Autostainer instrument

For immunofluorescence, cells were seeded in chamber slides (Nunc) and allowed to plate for 72–96 h. Cells were then treated with or without oxaliplatin (Fresenius Kabi) at a final concentration at 8 μM for 24 h (see supplementary note 2). Staining was performed using an Autostainer instrument (Dako). Briefly, cells were permeabilized by incubation with PBS containing 0.25% Triton X-100 (10 min) and thereafter blocked with 10% goat serum in PBS for 1 hour. Slides were treated with peroxidase block (5 min), and then incubated with a polyclonal anti-γ-H2AX rabbit antibody (dilution 1:1200) for 20 min to detect DNA double strand breaks. Signal was generated by use of goat anti-rabbit secondary antibody coupled to HRP (20 min) (Dako) with a Texas Red-based fluorescent tyramide substrate (3 min) (Dako). To terminate signal generation, slides were treated with peroxidase block. Slides were subsequently incubated with anti-ERCC1 antibody 4F9 at 1.66 μgml⁻¹ (corresponding to a dilution of 1:300) for 20 min.
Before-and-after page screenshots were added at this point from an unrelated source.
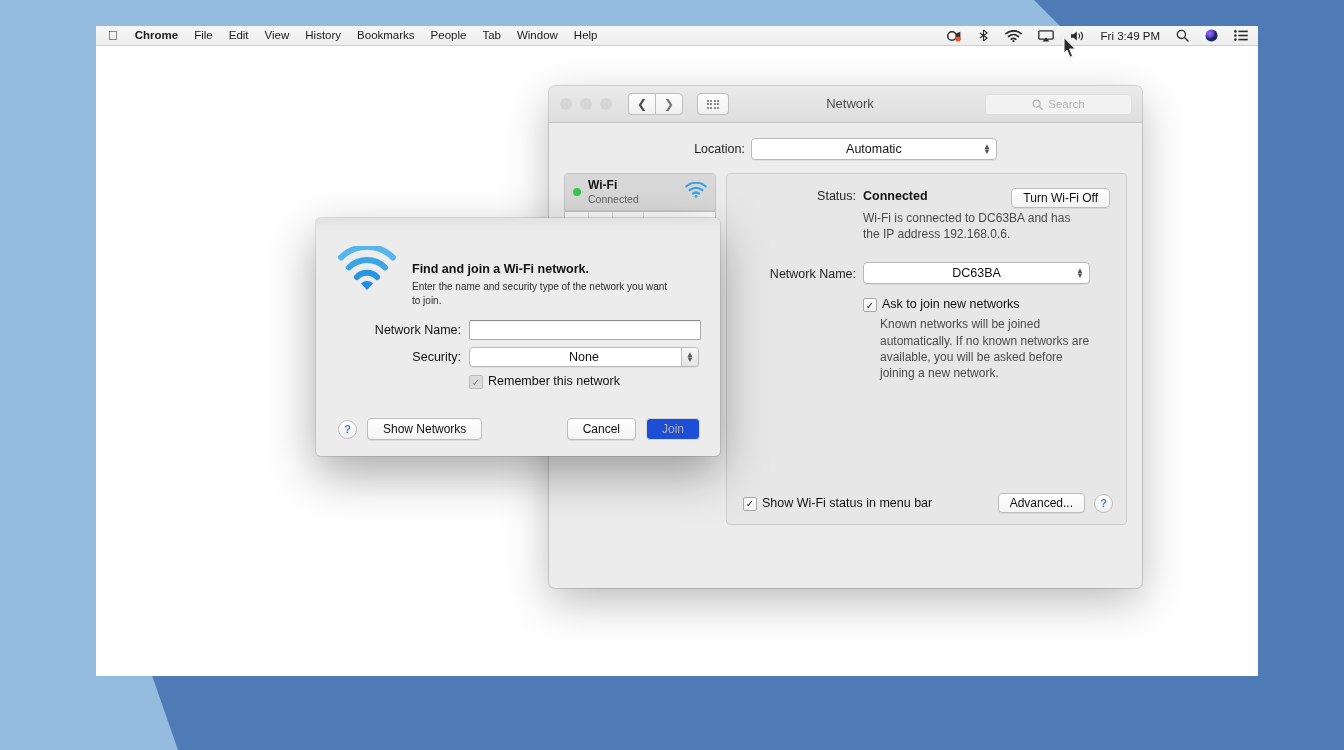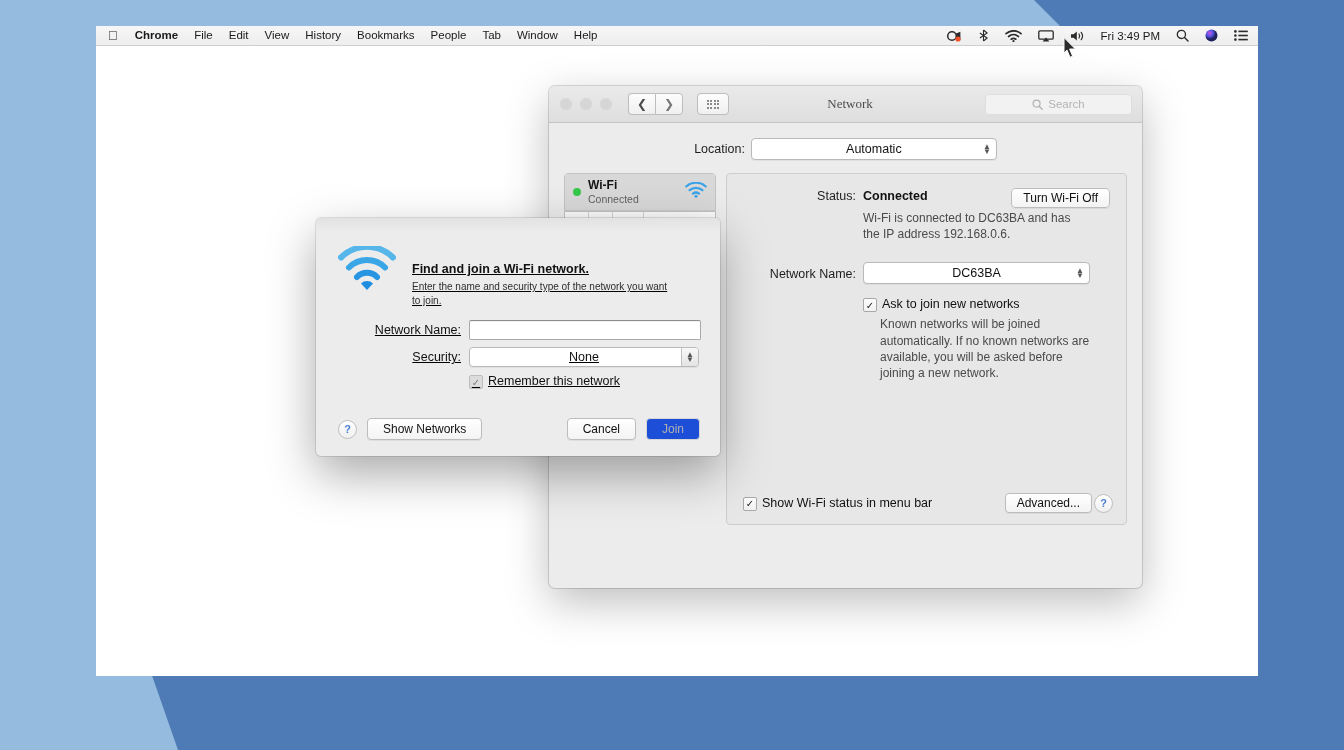"Network" #nw-title { font-family: Liberation Serif, serif -> none }
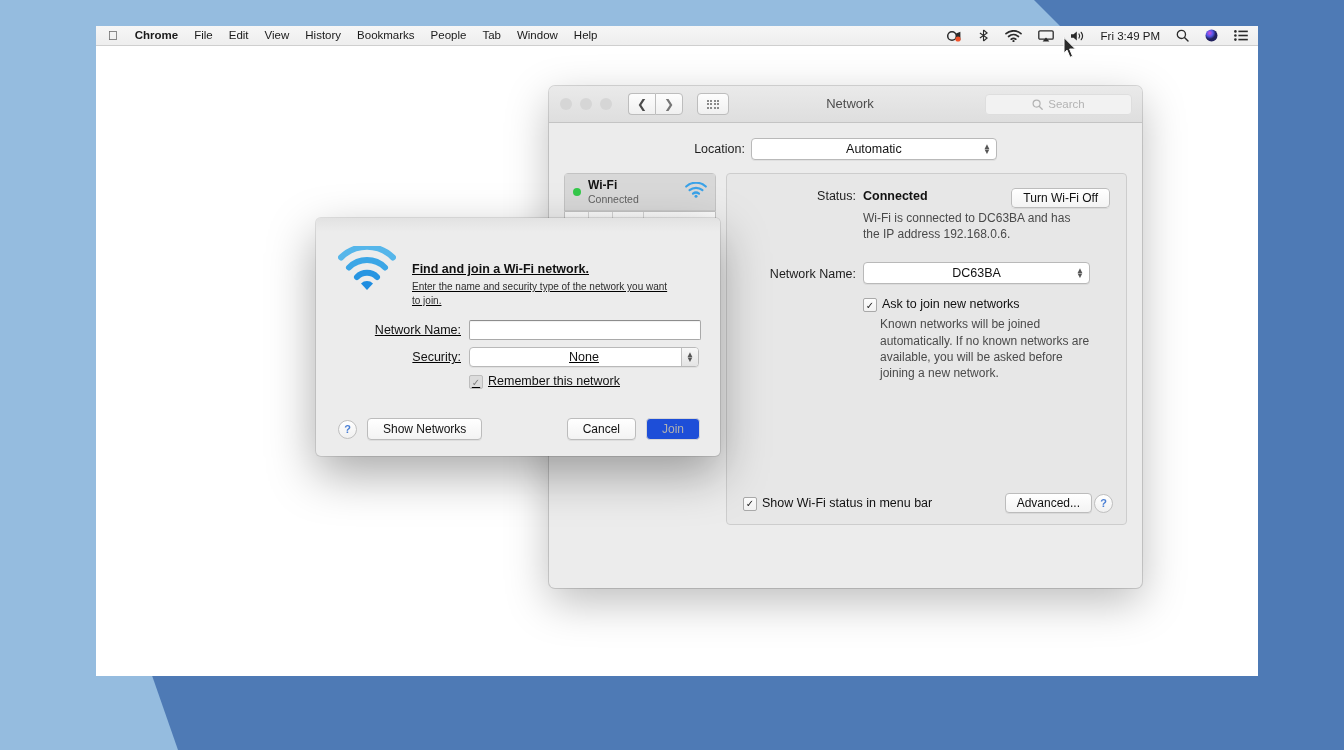"Find and join a Wi-Fi" #join-dialog { text-decoration: underline -> none }
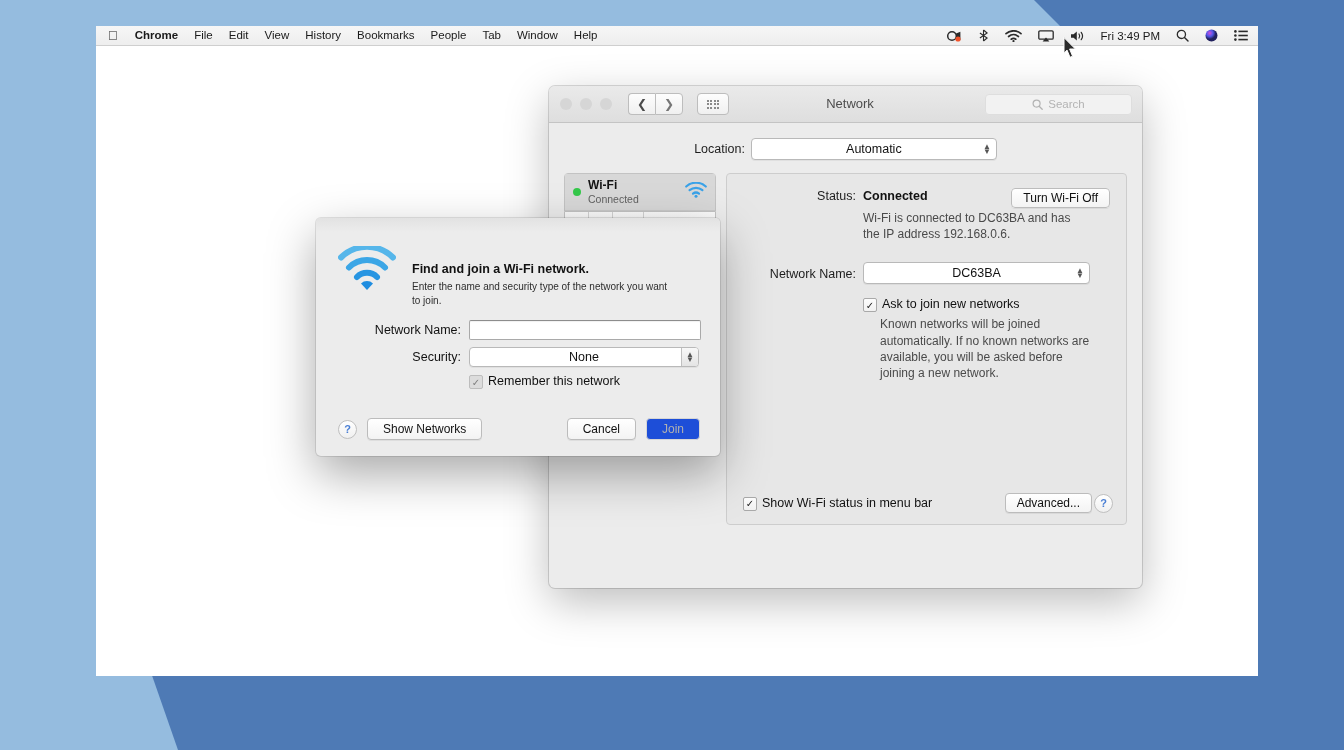"Advanced..." span { gap: 2px -> 9px }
Antibody 4F9 was visualized by use of goat anti-mouse secondary antibody coupled to HRP with a FITC-based fluorescent tyramide substrate (3 min). Finally, slides were washed and counterstained with DAPI and mounted.
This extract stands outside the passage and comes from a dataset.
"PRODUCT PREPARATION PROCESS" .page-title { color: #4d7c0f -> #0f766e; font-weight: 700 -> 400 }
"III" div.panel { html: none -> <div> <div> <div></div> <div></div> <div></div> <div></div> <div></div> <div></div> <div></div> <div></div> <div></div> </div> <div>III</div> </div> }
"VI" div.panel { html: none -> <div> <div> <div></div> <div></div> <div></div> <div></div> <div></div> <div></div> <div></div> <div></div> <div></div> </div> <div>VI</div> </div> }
For immunostaining of paraffin embedded cell lines (see supplementary note 2) and FFPE patient specimens, all reagents came from the EnVision™ FLEX, High pH kit (K8010) (Dako). Antigen retrieval was performed at pH 9 for 20 min using a PT Link module (Dako). Staining was performed in an Autostainer instrument (Dako) or manually according to manufacturer's instructions. Briefly, slides were treated with peroxidase block (5 min), then incubated with anti-ERCC1 antibody 4F9 at 1.66 μgml⁻¹ for 20 min. Visualization of antibody binding was done by incubation with a labeled HRP-polymer for 20 min and signal was generated with a 3.3′-diaminabenzidin (DAB) chromogen (10 min). Hematoxylin was used for counterstaining.